En utilisant des matériaux issus de différentes sphères comme le marbre, la poudre d'os animal, la poudre de mélanine et le verre, je cherche à mettre sur le même plan l'ensemble de la matière et des espèces. Je veux créer un dialogue inter-espèces, une nouvelle relation (comme c'est le cas pour le projet MC1R ) qui éteindra les frontières entre l'humain et le non-humain.
NB : Pourquoi est-ce si important pour vous d'effacer ou de brouiller ces frontières ?
DFA : Les catastrophes telles que les incendies de forêt, les sécheresses, les pandémies et l'extinction des espèces sont devenues de plus en plus récurrentes. Nous nous considérons comme les « seigneurs et maîtres de la nature » ; vous avez utilisé cette allusion à René Descartes dans le prologue de votre exposition Planet B : Climate Change & the New Sublime. Le Capitalocène et l'Anthropocène, deux armes de destruction, ravagent le monde tel que nous le connaissons.

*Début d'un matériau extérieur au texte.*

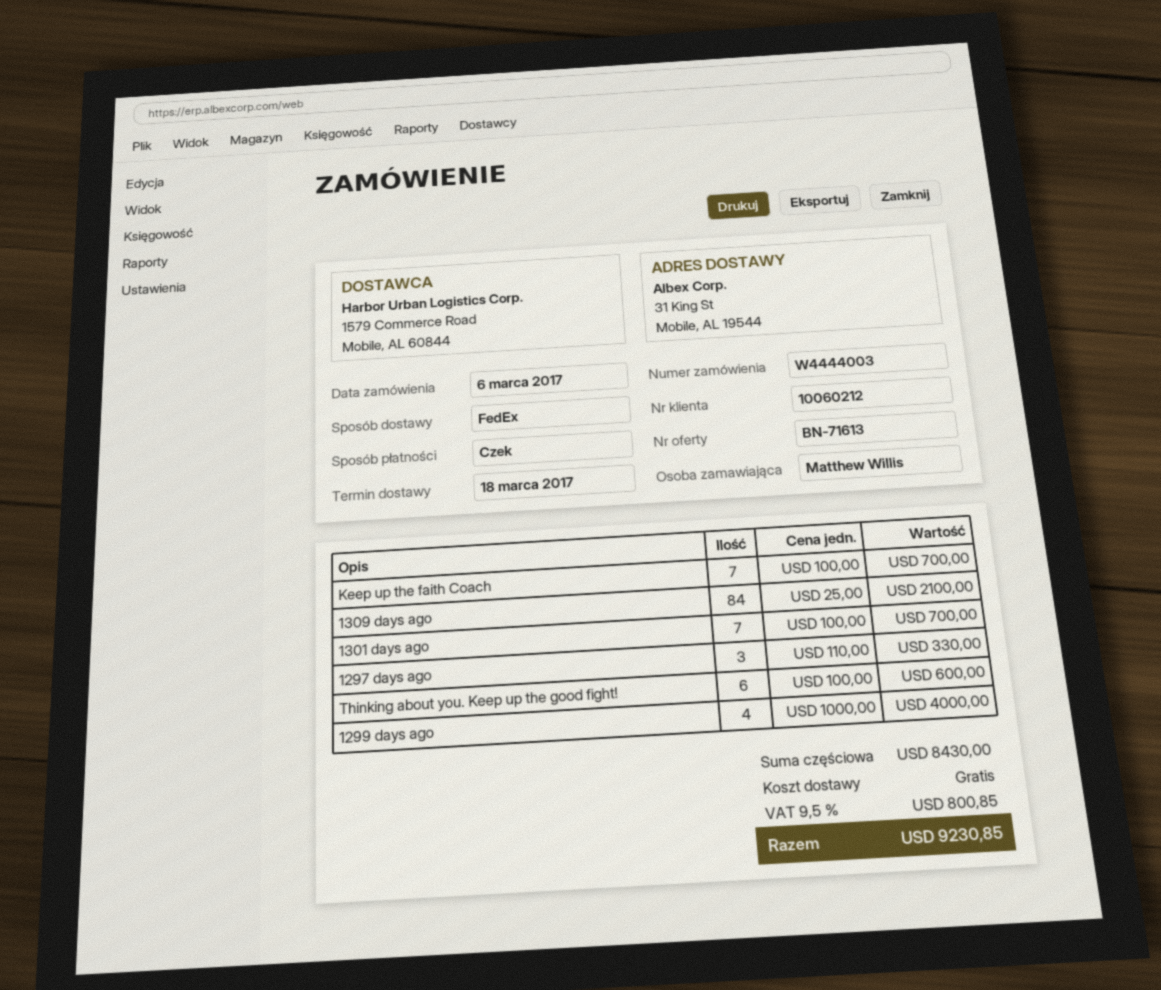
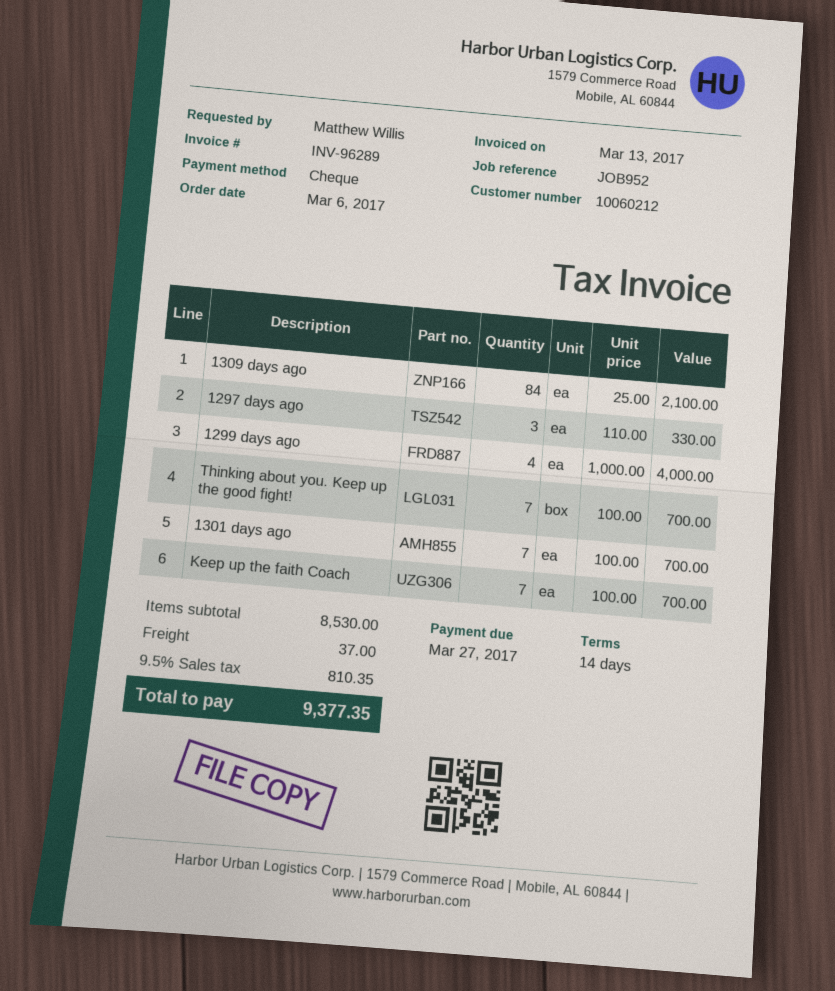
Thinking about you. Keep up the good fight!: 6 x 100.00 = 600.00 -> 7 x 100.00 = 700.00
subtotal: 8430.00 -> 8530.00
shipping: 0.00 -> 37.00
tax: 9.5% = 800.85 -> 9.5% = 810.35
total: 9230.85 -> 9377.35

Pour changer ce pronostic dévastateur, il faut trouver un moyen de coexister, installer la notion de justice inter-espèces, sortir de l'exceptionnalisme humain au profit d'un véritable « multispécisme ». En tentant d'effacer ou de brouiller ces frontières entre l'humain et le non-humain, je vise à faire prendre conscience de notre condition. Par exemple, nous partageons 98 % de notre ADN avec les porcs, et les plantes émettent des sons aériens informatifs en cas de stress. J'ai utilisé ces ultrasons pour composer le paysage sonore de MC1R Project. Nous devons aborder ces faits, poursuivre nos recherches dans les domaines scientifiques et artistiques, reconsidérer les théories enracinées et redéfinir notre compréhension du monde. Je suis peut-être un idéaliste, mais j'espère toujours que nous pourrons changer la conscience collective pendant qu'il est encore temps.
"Je suis peut-être idéaliste, mais j'espère toujours que nous pourrons changer la conscience collective pendant qu'il est encore temps."

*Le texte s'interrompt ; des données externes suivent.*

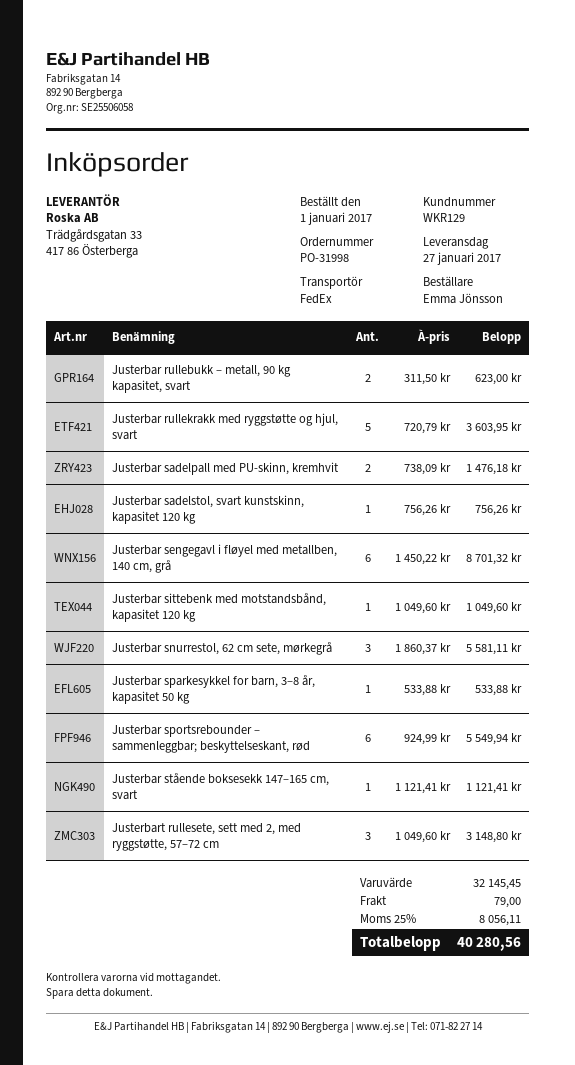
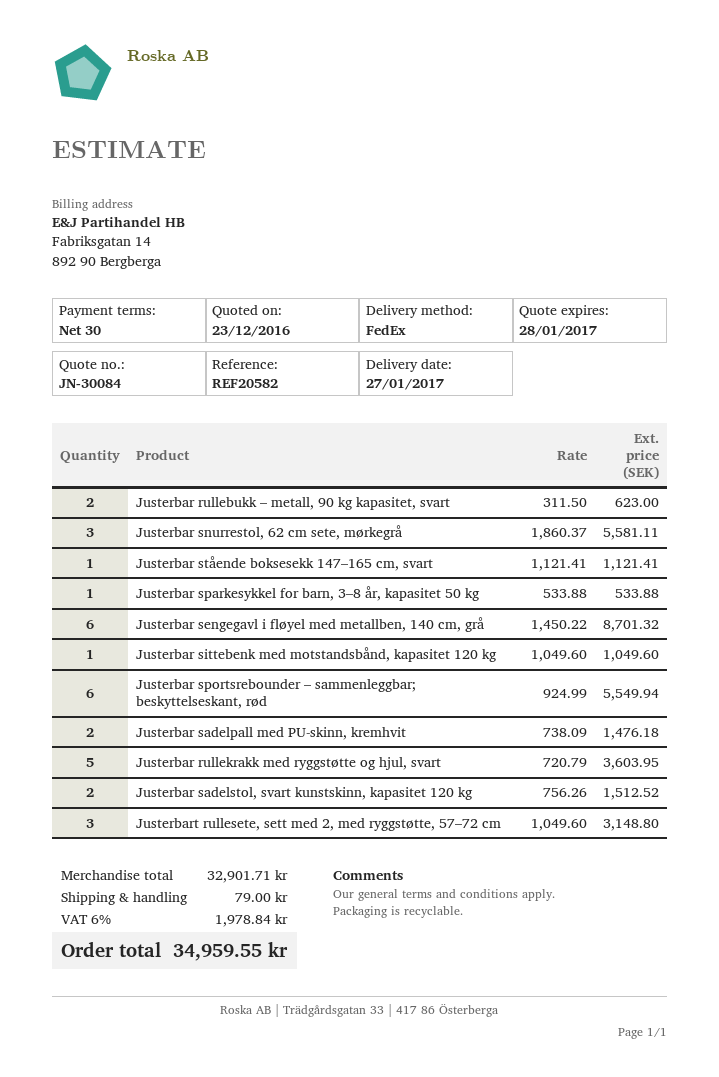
Justerbar sadelstol, svart kunstskinn, kapasitet 120 kg: 1 x 756.26 = 756.26 -> 2 x 756.26 = 1512.52
subtotal: 32145.45 -> 32901.71
tax: 25% = 8056.11 -> 6% = 1978.84
total: 40280.56 -> 34959.55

NB : Alors que vous montrez au monde une négociation entre espèces, vous voyez-vous comme une sorte de médiatrice ? Les chamans sont cela, en quelque sorte. Ils communiquent entre d'autres sphères animales ou végétales.
DFA : Nous sommes face à une aliénation totale de la nature, et cela devient dangereux. Je pense qu'il est nécessaire d'agir comme une sorte de traductrice ou de chaman entre les animaux, les plantes et les humains. Ma recherche artistique entend fonctionner comme une sorte de carrefour, donner la parole à l'inouï et rendre visible l'invisible. Les animaux sont capables de communiquer dans un dialogue interspécifique. Les plantes sont capables de communiquer avec les animaux. Il existe de nombreux exemples de communication entre espèces dans le règne animal. Un cactus, Espostoa frutescens, est capable d'émettre des ultrasons qui aident les chauves-souris à polliniser. Les chevaux peuvent différencier les aboiements agressifs ou inoffensifs des chiens. Ils partagent même des expressions faciales similaires et des comportements correspondants lorsqu'ils jouent ensemble, se reflétant l'un l'autre. Ils trouvent une façon de jouer sur un terrain commun qui est agréable pour les deux. Je suppose que nous pouvons apprendre de tels exemples afin d'installer une meilleure communication inter-espèces.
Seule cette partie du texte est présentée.